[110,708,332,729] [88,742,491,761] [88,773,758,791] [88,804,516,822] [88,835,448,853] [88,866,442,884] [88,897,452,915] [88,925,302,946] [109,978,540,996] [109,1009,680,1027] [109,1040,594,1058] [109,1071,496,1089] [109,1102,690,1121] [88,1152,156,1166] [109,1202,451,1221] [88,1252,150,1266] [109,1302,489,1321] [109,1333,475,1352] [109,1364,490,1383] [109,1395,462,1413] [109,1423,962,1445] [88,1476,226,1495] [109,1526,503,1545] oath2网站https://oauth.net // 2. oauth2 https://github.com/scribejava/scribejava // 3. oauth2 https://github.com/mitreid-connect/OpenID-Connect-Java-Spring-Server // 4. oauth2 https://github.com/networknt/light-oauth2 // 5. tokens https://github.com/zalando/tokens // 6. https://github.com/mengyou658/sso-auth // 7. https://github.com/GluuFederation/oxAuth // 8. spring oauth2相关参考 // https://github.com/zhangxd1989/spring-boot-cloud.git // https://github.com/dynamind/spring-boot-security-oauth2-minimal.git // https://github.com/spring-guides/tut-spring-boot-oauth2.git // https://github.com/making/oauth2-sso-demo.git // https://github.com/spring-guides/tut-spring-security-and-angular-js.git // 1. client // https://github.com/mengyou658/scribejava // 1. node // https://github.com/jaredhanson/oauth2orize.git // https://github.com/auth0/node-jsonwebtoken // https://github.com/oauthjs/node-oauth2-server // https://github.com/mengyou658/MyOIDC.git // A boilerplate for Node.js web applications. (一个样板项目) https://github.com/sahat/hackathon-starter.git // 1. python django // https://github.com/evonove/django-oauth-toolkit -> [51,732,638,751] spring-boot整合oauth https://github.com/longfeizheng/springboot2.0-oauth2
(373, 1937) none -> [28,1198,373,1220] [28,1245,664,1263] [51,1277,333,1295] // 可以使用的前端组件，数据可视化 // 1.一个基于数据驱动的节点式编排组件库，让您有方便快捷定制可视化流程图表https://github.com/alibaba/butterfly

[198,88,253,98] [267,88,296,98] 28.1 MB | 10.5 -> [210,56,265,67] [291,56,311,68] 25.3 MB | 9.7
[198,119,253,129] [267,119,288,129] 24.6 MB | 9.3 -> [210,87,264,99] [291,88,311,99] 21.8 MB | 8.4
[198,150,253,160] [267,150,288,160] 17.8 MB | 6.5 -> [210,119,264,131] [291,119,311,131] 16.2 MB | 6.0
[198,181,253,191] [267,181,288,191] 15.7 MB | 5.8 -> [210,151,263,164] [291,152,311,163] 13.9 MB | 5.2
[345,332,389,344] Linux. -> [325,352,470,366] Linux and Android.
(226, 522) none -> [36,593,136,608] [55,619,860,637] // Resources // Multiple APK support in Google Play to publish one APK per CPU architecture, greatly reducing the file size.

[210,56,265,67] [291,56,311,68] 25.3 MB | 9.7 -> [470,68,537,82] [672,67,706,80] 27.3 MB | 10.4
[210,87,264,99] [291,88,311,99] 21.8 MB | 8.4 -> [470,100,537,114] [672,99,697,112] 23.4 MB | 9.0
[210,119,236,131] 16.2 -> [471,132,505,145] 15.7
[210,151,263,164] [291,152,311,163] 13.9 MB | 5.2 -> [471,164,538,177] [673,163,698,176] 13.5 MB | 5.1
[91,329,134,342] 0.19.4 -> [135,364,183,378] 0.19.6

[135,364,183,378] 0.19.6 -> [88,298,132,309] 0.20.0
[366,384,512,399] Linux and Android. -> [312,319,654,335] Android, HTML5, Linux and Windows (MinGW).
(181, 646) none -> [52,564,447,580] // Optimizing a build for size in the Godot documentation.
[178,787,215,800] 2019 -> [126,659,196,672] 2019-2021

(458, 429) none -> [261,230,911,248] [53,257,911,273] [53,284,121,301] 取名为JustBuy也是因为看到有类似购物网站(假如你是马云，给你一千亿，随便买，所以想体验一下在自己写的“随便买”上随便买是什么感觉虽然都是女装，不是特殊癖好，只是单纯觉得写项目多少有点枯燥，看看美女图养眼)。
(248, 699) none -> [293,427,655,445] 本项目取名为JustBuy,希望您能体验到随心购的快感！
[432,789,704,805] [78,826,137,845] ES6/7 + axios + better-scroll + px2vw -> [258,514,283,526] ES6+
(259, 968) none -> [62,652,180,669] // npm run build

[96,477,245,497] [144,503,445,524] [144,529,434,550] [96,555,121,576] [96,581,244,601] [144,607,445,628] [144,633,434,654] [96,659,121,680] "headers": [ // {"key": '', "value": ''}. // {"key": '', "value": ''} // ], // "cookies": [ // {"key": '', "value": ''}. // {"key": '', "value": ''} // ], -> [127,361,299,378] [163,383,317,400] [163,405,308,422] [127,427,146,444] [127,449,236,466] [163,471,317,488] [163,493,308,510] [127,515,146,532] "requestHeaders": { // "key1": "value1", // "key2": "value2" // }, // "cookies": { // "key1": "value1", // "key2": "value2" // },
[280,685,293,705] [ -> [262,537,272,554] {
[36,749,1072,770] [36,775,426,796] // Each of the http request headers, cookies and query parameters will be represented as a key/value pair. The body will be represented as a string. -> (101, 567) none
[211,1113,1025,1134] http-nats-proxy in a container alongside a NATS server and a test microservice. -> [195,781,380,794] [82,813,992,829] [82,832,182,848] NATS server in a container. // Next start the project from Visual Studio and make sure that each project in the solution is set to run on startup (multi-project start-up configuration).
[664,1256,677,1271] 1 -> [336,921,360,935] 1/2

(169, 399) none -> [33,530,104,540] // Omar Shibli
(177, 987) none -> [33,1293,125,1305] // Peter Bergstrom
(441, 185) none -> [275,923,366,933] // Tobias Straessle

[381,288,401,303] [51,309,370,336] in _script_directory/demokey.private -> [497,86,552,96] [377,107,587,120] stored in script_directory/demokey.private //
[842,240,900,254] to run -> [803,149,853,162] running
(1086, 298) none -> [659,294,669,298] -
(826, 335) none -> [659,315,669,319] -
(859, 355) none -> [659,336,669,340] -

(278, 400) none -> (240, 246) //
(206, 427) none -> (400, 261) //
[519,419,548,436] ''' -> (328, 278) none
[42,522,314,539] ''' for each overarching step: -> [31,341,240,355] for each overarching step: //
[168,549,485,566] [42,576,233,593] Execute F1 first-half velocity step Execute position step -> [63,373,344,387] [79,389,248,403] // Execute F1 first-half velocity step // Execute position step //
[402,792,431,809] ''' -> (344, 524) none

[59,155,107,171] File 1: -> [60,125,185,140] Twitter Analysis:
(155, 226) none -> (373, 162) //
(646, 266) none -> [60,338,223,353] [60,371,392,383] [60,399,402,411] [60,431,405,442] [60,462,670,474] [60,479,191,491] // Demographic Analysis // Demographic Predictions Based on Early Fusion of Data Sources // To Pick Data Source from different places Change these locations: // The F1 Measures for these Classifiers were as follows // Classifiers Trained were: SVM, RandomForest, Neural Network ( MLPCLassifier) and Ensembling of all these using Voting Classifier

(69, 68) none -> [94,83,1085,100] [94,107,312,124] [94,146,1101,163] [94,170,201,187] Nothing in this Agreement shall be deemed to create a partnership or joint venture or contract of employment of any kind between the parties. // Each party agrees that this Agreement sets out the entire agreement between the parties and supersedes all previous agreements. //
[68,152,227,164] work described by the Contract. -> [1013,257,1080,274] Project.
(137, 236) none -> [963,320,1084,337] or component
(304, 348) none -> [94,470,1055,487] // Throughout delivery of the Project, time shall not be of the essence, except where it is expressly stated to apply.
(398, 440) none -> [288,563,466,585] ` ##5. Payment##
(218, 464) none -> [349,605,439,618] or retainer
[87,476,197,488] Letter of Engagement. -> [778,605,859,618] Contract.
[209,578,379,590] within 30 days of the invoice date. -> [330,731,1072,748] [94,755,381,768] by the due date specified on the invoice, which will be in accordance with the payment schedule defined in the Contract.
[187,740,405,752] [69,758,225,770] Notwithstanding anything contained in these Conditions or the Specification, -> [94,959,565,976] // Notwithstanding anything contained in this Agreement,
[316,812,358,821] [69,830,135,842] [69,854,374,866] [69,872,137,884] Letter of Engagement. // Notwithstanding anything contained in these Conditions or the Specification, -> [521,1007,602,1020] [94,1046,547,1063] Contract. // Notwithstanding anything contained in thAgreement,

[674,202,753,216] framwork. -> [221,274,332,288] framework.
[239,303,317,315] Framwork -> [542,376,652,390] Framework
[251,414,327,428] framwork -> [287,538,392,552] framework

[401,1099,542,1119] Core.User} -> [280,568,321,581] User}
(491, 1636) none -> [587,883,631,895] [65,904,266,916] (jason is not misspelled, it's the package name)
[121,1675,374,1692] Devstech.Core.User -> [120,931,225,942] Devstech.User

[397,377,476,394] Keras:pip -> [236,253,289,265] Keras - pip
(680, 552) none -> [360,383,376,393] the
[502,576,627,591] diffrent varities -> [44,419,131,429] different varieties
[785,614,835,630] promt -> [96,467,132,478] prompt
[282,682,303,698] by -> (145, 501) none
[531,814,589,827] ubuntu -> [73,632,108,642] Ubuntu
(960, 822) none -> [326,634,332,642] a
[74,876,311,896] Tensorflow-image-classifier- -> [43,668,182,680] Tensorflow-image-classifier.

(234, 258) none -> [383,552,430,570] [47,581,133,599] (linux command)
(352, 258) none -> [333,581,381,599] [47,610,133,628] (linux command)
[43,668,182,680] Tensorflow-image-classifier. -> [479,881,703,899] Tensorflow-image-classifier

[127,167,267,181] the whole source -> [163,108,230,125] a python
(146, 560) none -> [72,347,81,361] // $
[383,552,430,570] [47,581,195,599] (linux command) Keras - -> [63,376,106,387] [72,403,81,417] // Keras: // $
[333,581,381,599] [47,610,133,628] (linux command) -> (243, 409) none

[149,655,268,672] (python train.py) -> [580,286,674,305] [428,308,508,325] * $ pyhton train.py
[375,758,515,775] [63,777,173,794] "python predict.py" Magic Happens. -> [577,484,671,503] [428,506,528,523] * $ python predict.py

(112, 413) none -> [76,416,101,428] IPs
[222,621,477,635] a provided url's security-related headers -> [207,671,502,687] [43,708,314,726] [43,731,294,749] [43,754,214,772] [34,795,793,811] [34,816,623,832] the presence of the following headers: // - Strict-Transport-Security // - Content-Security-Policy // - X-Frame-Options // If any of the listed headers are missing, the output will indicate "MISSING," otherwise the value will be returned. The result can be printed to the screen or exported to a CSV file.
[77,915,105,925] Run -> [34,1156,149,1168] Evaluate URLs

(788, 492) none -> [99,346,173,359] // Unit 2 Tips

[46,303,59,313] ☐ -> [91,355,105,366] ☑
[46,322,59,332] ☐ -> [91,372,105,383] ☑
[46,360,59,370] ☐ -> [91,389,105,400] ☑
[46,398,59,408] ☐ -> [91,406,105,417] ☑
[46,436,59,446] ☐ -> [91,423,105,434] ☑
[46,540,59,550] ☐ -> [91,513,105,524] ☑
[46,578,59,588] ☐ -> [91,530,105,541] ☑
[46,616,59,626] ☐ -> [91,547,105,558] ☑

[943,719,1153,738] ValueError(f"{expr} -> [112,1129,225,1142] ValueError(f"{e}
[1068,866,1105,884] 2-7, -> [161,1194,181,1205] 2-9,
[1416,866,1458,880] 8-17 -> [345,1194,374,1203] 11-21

══════════

» Exercise goal
Work out how many lines in this material include the word "Specification", and reply with that number alone.

» Expected answer
2